Entre los desechos, hay uno que preocupa especialmente a los expertos: el plástico. El desafío con los plásticos en general (y el PET en particular) es que tienen un ciclo de degradación muy lento. Además, muchos envases plásticos no se acaban de eliminar del todo sino que solamente se fraccionan, convirtiéndose así en microplásticos, aquellos que ya no vemos.

“No hablamos ya de una botella de plástico flotando en el agua, sino de plásticos que se han partido en tantísimas partes que son invisibles a nuestros ojos y terminan en la cadena trófica. Se los comen los peces que después nos comemos nosotros, lo que tiene una repercusión no solo en el medio ambiente sino también a nivel de salud pública”, señala Manuel Merchán. De ahí la importancia de recogerlos y reciclarlos antes de que inicien su viaje por los océanos.

Un problema global

Aunque el esfuerzo por controlar el vertido de desechos en los mares crece en muchos países, todavía hay muchos otros que no ejercen apenas control sobre los residuos. Y una vez que llegan al mar, las corrientes distribuyen los residuos por todo el planeta, convirtiéndolos en un problema de todos.

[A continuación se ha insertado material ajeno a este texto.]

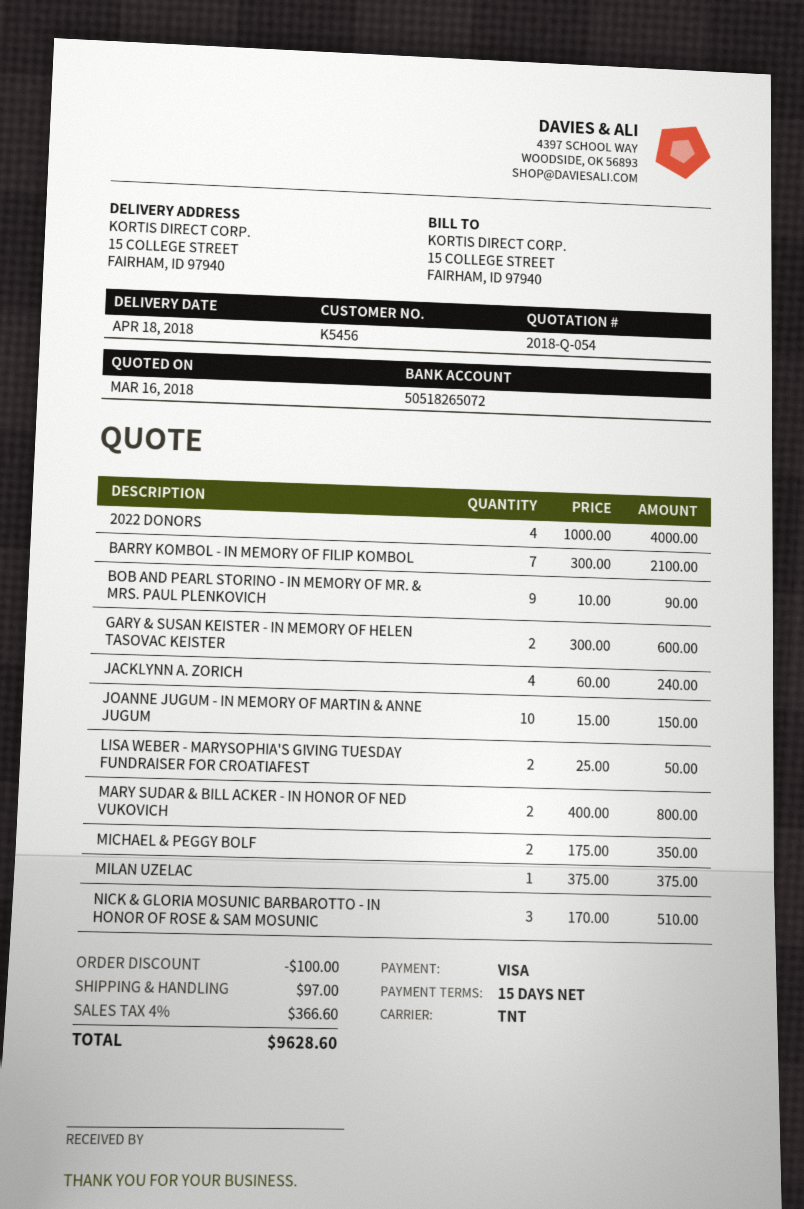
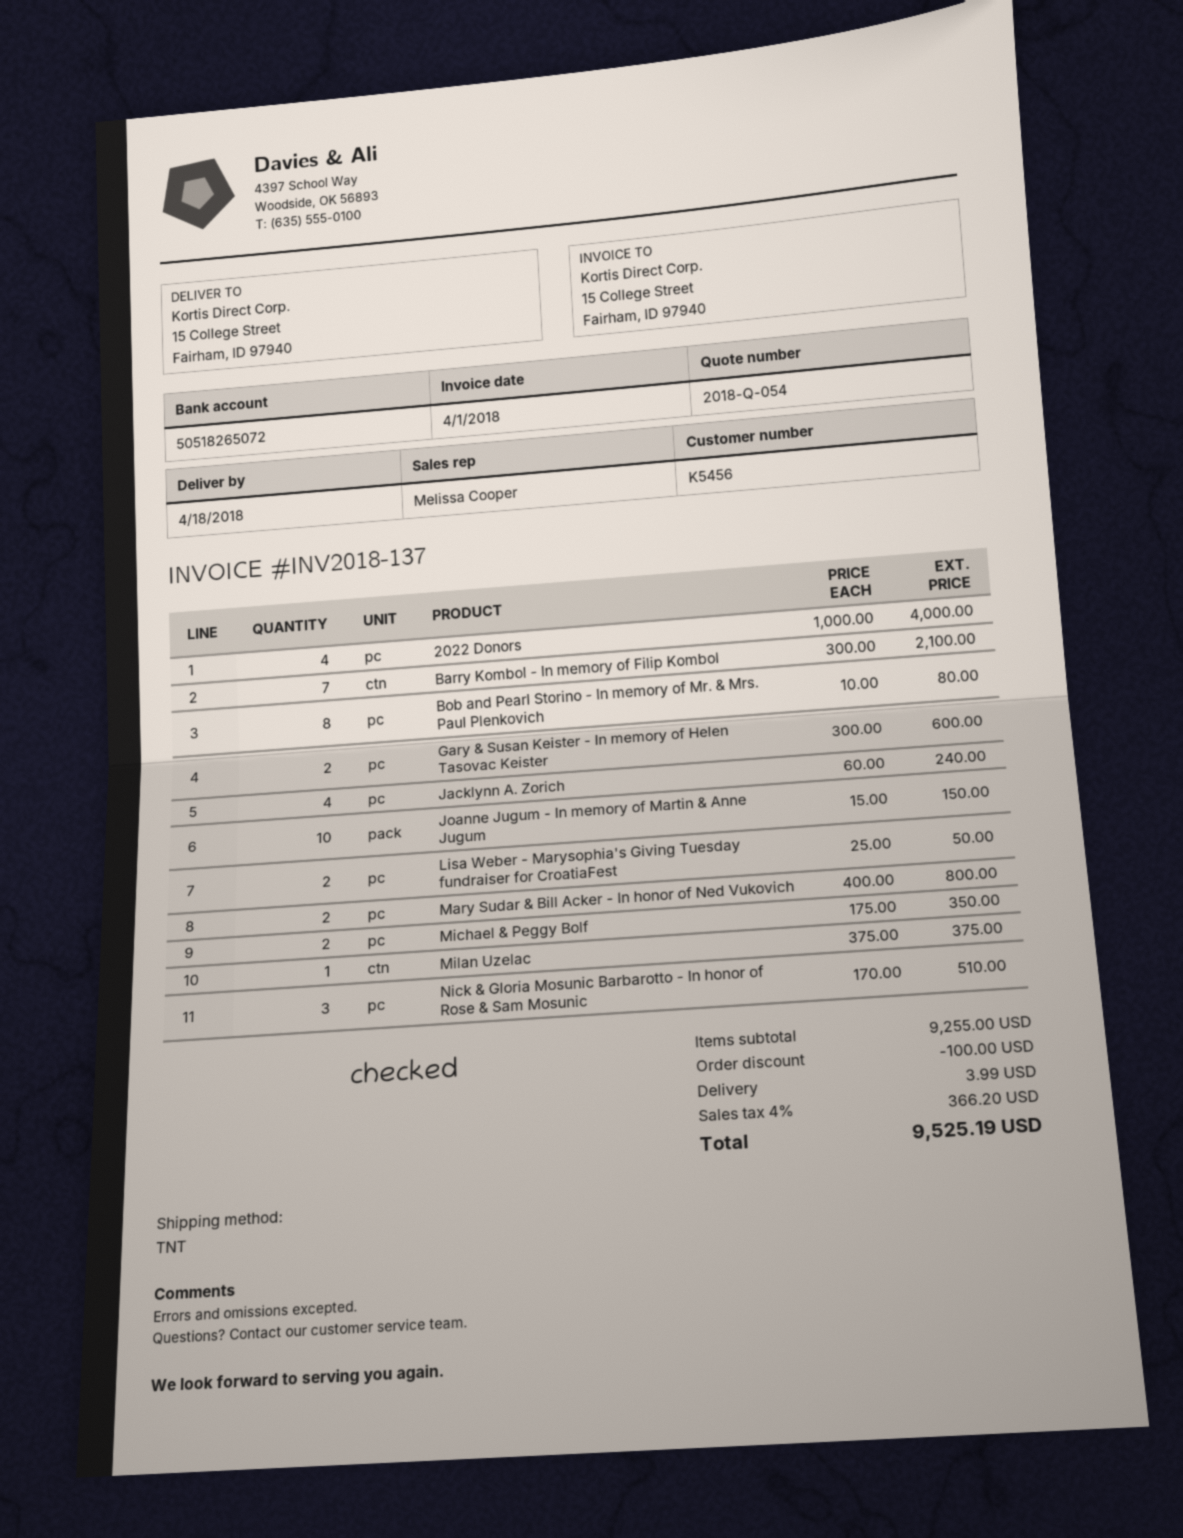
BOB AND PEARL STORINO - IN MEMORY OF MR. & MRS. PAUL PLENKOVICH: 9 x 10.00 = 90.00 -> 8 x 10.00 = 80.00
shipping: 97.00 -> 3.99
tax: 4% = 366.60 -> 4% = 366.20
total: 9628.60 -> 9525.19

Debido a su localización, normalmente muy cerca de la costa, en las reservas marinas se acumulan tanto los residuos que llegan directamente de la tierra como aquellos que arrastran las corrientes marinas. Todo esto tiene un impacto importante en los ecosistemas y las especies que los habitan, como cetáceos, tortugas y aves marinas.

Las corrientes marinas distribuyen no solo la fauna marina, sino también los residuos
Las corrientes marinas distribuyen no solo la fauna marina, sino también los residuos. Foto: Istock

En busca de un impacto positivo y continuado

Colaborar en la limpieza de las reservas marinas es una pieza más en un amplio proyecto de recogida de residuos desarrollado por Coca-Cola en España. A largo plazo, dentro de su estrategia de sostenibilidad, se busca recoger el equivalente al 100% de los envases comercializados, apostar por la innovación en botellas y latas sostenibles y fomentar la cultura del reciclaje.

El plan contempla que cada campaña de recogida de residuos se realice durante dos o tres días. En algunos casos, además, se llevarán a cabo actividades divulgativas y de concienciación con niños. “Este proyecto tiene dos grandes objetivos: por un lado, colaborar en la limpieza de las reservas y estudiar el estado de nuestras costas. Por el otro, no menos importante, realizar actividades de concienciación con las que queremos llegar a la sociedad civil”, señala Merchán.

Como trasfondo, se busca crear un impacto positivo a largo plazo. Por eso se va a compaginar la recogida de residuos con talleres para niños, en los que puedan participar en la división de basuras y tener experiencia sobre el terreno. “Hace 20 años no teníamos los datos que tenemos ahora, por lo que no se conocía la gravedad de este problema tal y como se ve hoy. La gente está cada vez más informada: es importante educar para no tirar basura al mar. Entonces no habría que ir a limpiarla”, concluye Manuel Merchán.